The thought came to her like a gift from God. She could switch on her computer and slide into the quiet, comfortable world of her own imagination.

She stumbled into her office and sat down at the computer without bothering to turn on the light. She pushed two buttons and flopped back in her chair. The machine came to life with the familiar thwop?buzz and settled into readiness; the droning sound of its mechanical breathing filled the quiet, shadowy room.

The green cursor blinked at her, appearing and disappearing against the blackness of the empty screen.

The large window behind her desk shook with the force of the rain hammering against it. The wooden dividers rattled against the aged glass, made a sound like the chattering of an old man's teeth. Lainie felt a chill of apprehension and hugged herself, trying not to look outside.

But the storm drew her eye, lured her into the writhing, half-lit, tempestuous world.
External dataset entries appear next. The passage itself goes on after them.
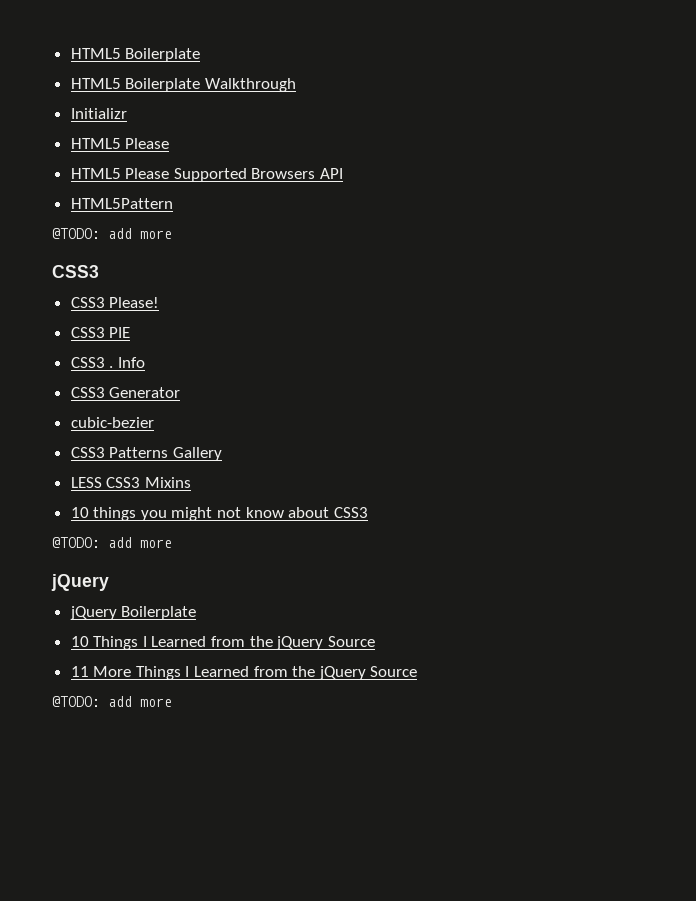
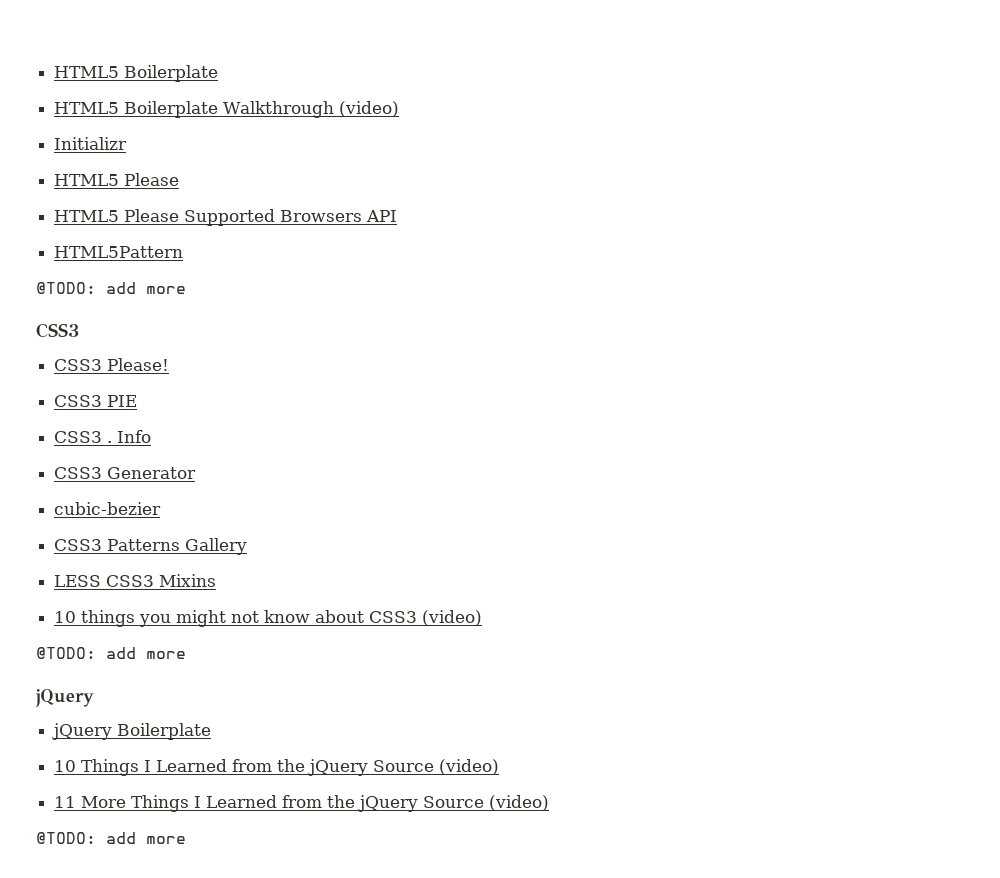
- HTML5 Boilerplate Walkthrough
+ HTML5 Boilerplate Walkthrough (video)
- 10 things you might not know about CSS3
+ 10 things you might not know about CSS3 (video)
- 10 Things I Learned from the jQuery Source
+ 10 Things I Learned from the jQuery Source (video)
- 11 More Things I Learned from the jQuery Source
+ 11 More Things I Learned from the jQuery Source (video)

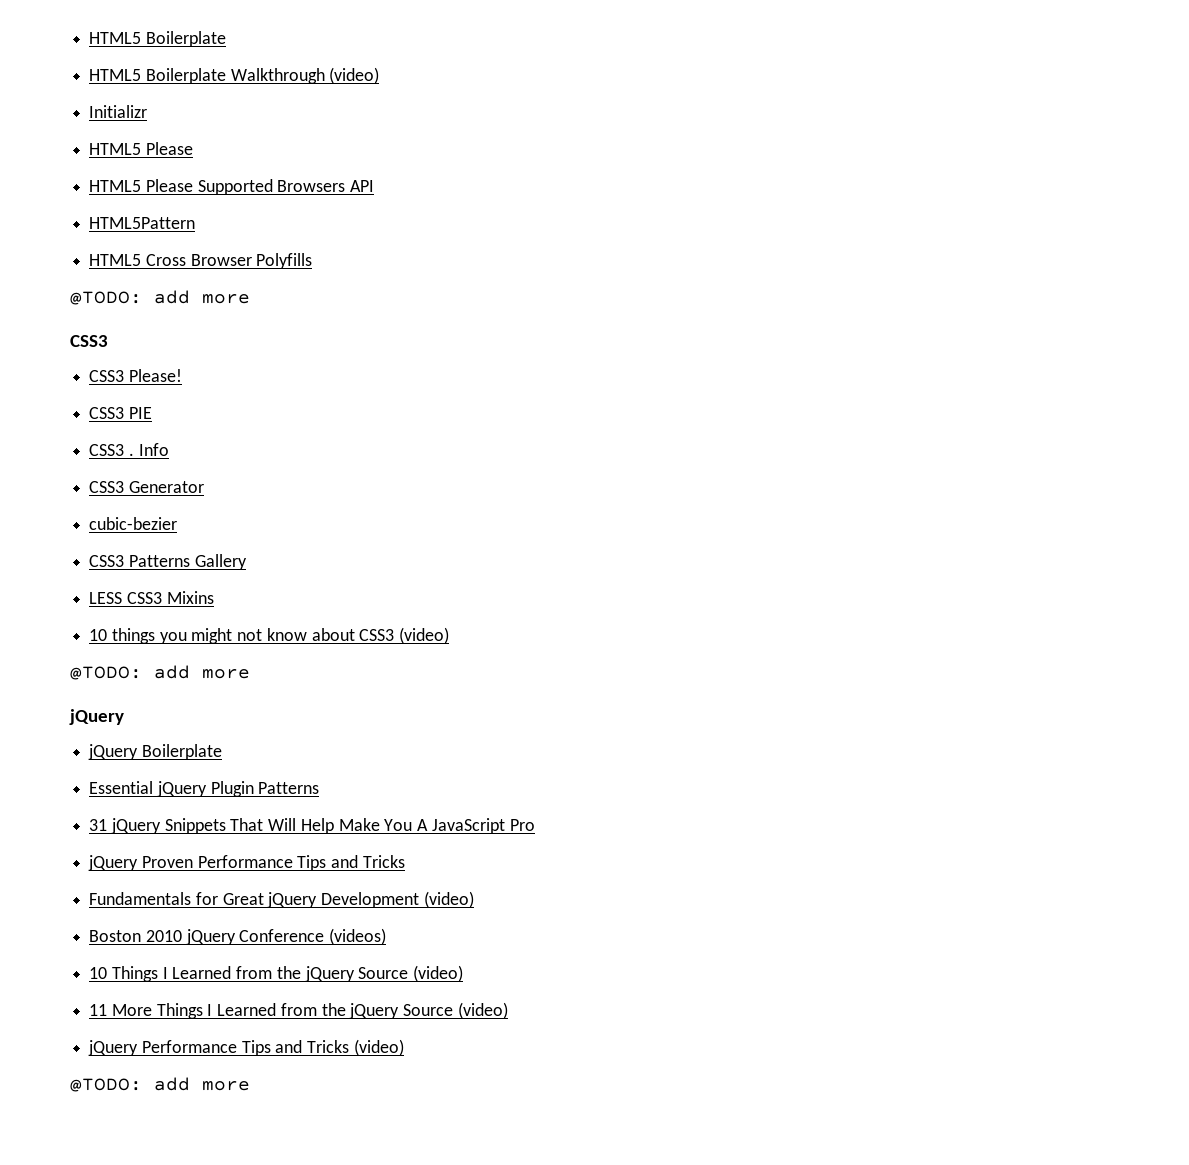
+ HTML5 Cross Browser Polyfills
+ Essential jQuery Plugin Patterns
+ 31 jQuery Snippets That Will Help Make You A JavaScript Pro
+ jQuery Proven Performance Tips and Tricks
+ Fundamentals for Great jQuery Development (video)
+ Boston 2010 jQuery Conference (videos)
+ jQuery Performance Tips and Tricks (video)

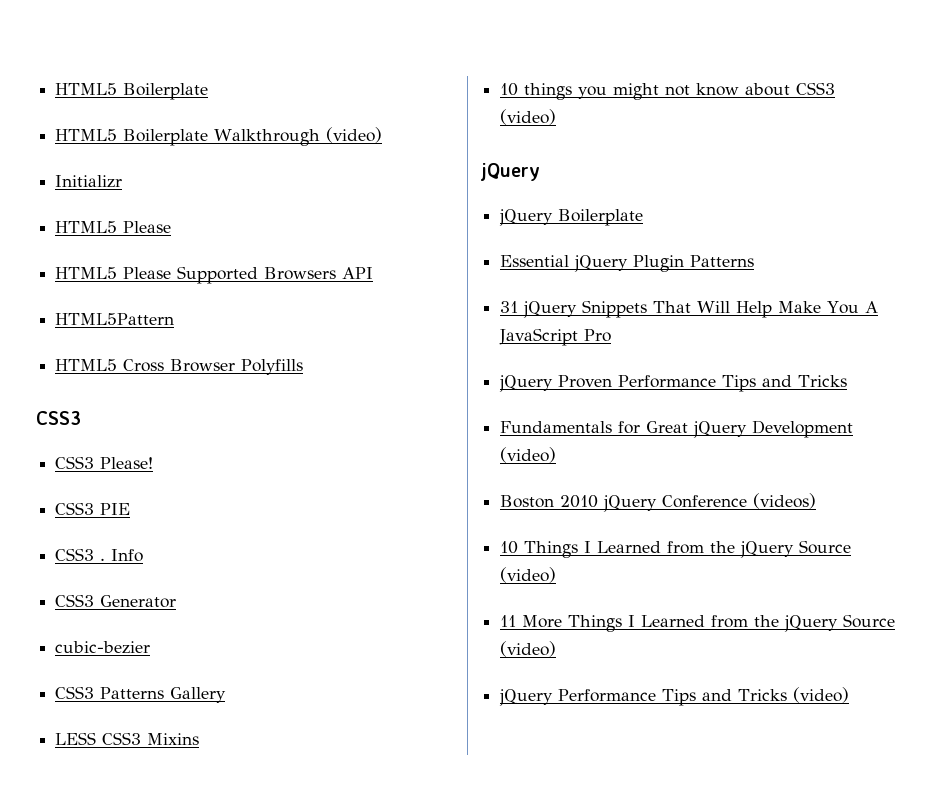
  HTML5 Cross Browser Polyfills
- @TODO: add more
  10 things you might not know about CSS3 (video)
- @TODO: add more
  jQuery Performance Tips and Tricks (video)
- @TODO: add more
Nature had transformed her ordinarily placid backyard into a pulsing vortex of sound and movement. The swing set, long ago forgotten by Kelly, tossed its empty swings in the wind. Lainie could almost hear the rusty squeak of the old chains. Rain marched across her shake roof and splashed over the leaf-filled gutters, drizzling down the window in sheets of silver.

Lainie swallowed hard and brought her shaking hands to the keyboard, manipulating the keys with the speed of a professional typist, zipping through the menus until she came to the file for her new book, When Lightning Strikes.
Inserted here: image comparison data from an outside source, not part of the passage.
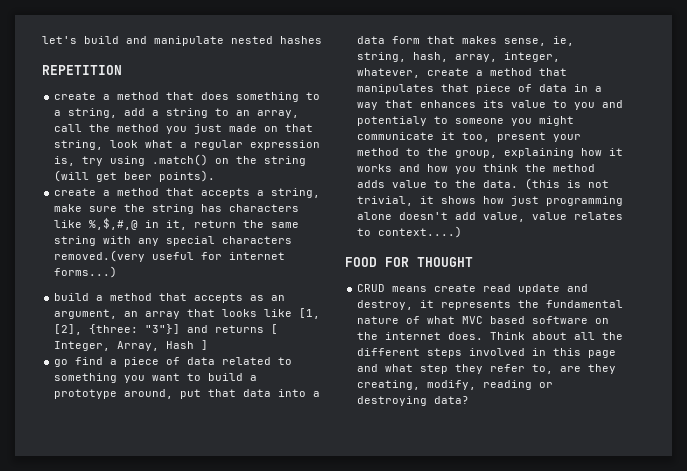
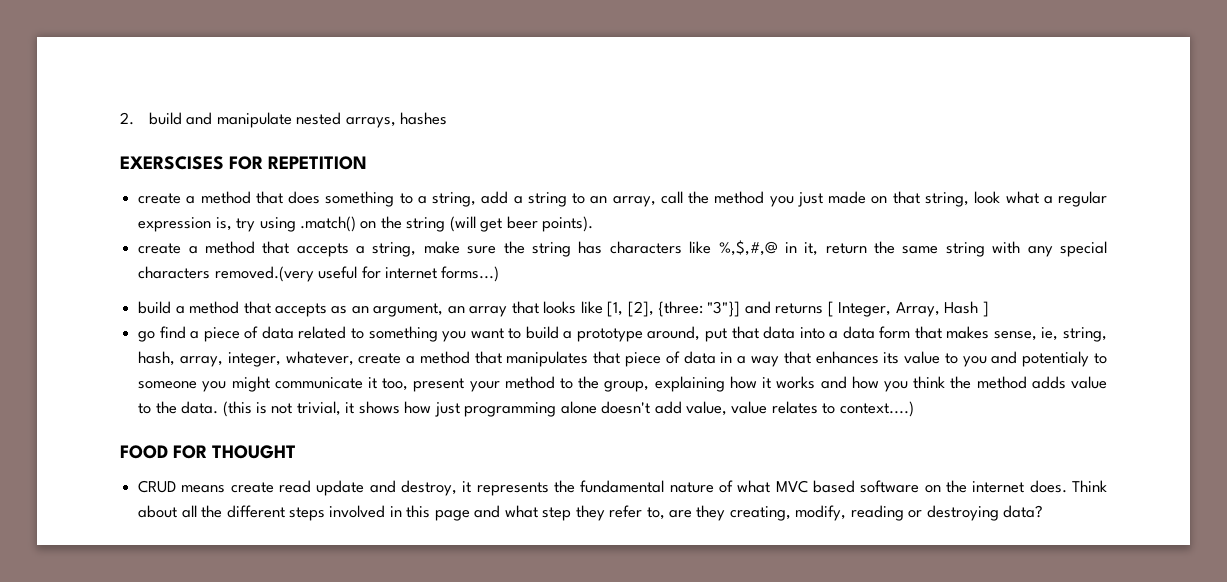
- let's build and manipulate nested hashes
+ 2. build and manipulate nested arrays, hashes
- REPETITION
+ EXERSCISES FOR REPETITION

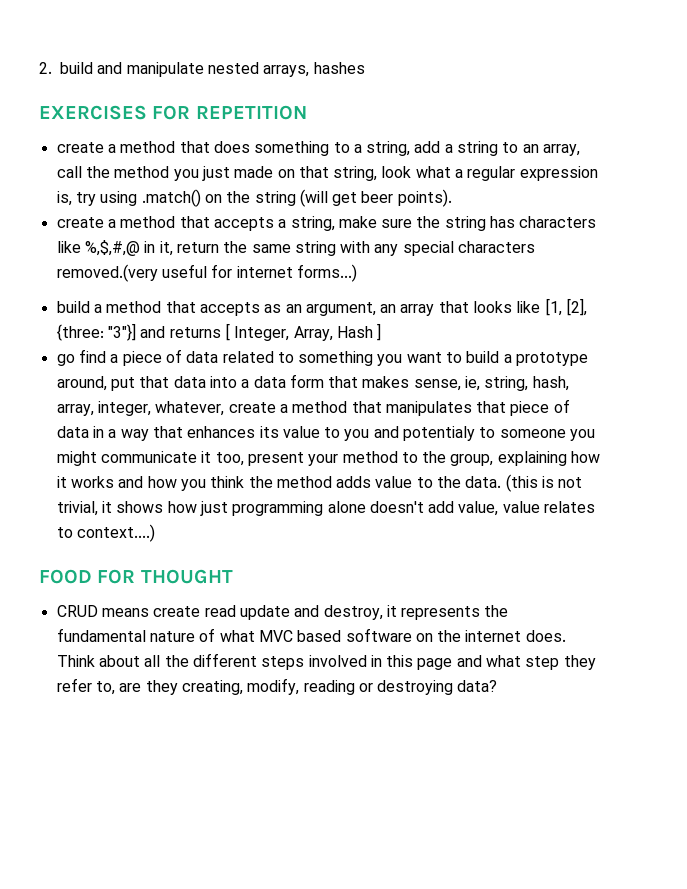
- EXERSCISES FOR REPETITION
+ EXERCISES FOR REPETITION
She smiled at the irony of the title and pulled up chapter sixteen, quickly skimming where she'd left off yesterday.

12

"You don't have to run anymore, Jessica. Can't you see that? You can stay here, with me. Always ..."

Jessie looked up at him, her eyes drowning in hot tears. "I can't. I wish to God I could."
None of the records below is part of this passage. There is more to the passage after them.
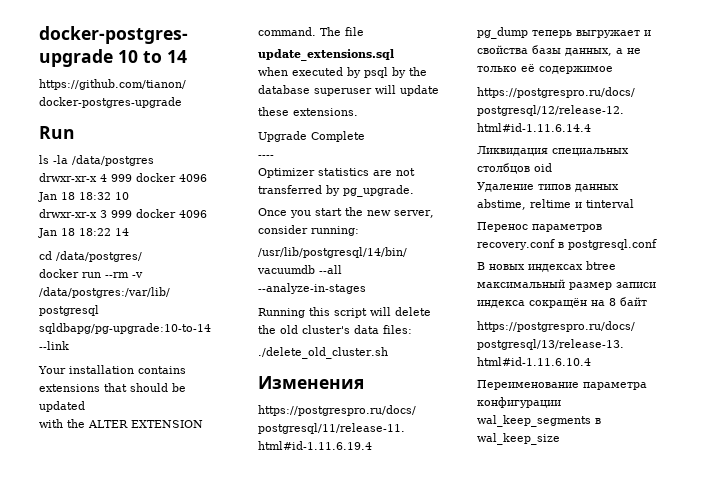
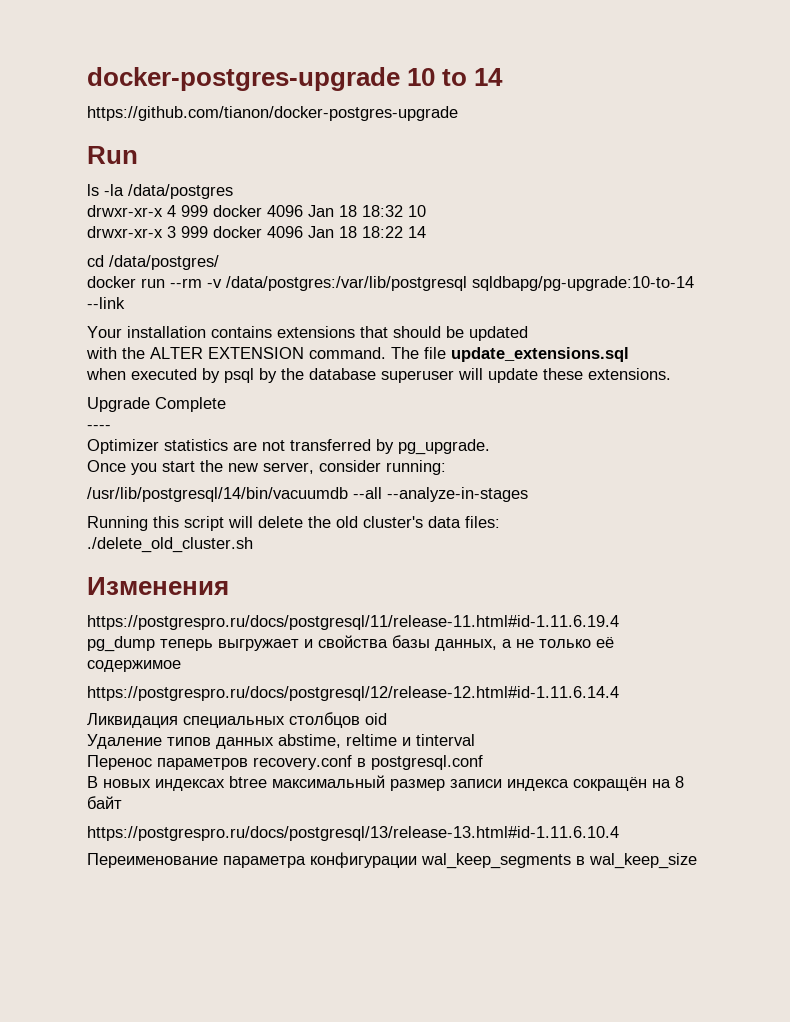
- The file
- update_extensions.sql
+ The file update_extensions.sql
- when executed by psql by the database superuser will update
- these extensions.
+ when executed by psql by the database superuser will update these extensions.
Joe felt the weight of her fear like a cold hand against his heart. "They'll stop looking for you soon. They'll forget. The West is a place for forgetting, Jess. Hell, most of us don't even use our real names."

Lainie closed her eyes and let out a tired sigh, bowing her head. No wonder she liked the plot of this book so well. There were so many things in her life she wanted to forget, ached to forget. Tiny, niggling memories that besieged her when the sky was dark and the thunder rolled.

The West is a place for forgetting.

If only there were somewhere like that. Someplace where Lainie could start over, could be the parent she wanted to be, the woman she wanted to be. Someplace where she made the rules.

Suddenly a huge, hammering gust of wind ricocheted off her window. Rain clawed at the sweaty pane, thunder roared across the night. Lightning ripped the cloudy sky apart and landed in a white-hot streak in her backyard. A huge madrone tree split down the center in a cloud of blue light and shooting sparks. The eerie light pulsed through the window and smashed into the computer.

Sensations exploded through Lainie. The computer keys heated up, scalded the sensitive flesh of her fingertips. She tried to jerk her hands back, but she couldn't move. Her hands tingled. The acrid odor of burning flesh choked her throat and nose.